Problem:
Find the line that contains "[245,98,292,112] paPAM, ->". Output it and every line after it to the end of the records, exactly as they appear.
═════ Extracted material ═════
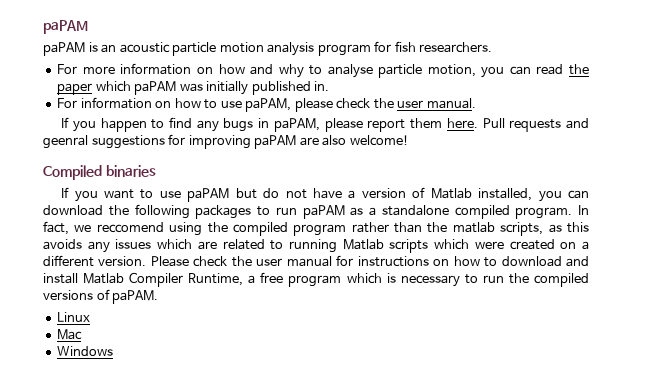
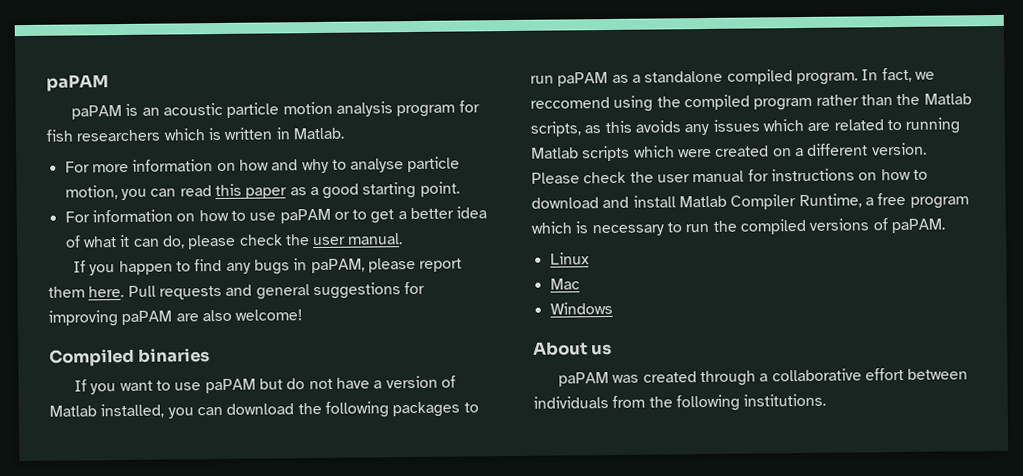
[419,42,493,53] researchers. -> [76,127,344,142] researchers which is written in Matlab.
[569,64,589,75] [57,81,330,95] the paper which paPAM was initially published in. -> [214,181,460,199] this paper as a good starting point.
[245,98,292,112] paPAM, -> [279,206,488,224] [64,234,185,249] paPAM or to get a better idea of what it can do,
[43,135,88,149] geenral -> [255,284,310,300] general
[452,222,495,233] matlab -> [923,93,972,105] Matlab
(114, 351) none -> [533,341,613,356] [558,367,969,387] [533,393,827,412] // About us // paPAM was created through a collaborative effort between individuals from the following institutions.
═════
Output of the exercise:
[245,98,292,112] paPAM, -> [279,206,488,224] [64,234,185,249] paPAM or to get a better idea of what it can do,
[43,135,88,149] geenral -> [255,284,310,300] general
[452,222,495,233] matlab -> [923,93,972,105] Matlab
(114, 351) none -> [533,341,613,356] [558,367,969,387] [533,393,827,412] // About us // paPAM was created through a collaborative effort between individuals from the following institutions.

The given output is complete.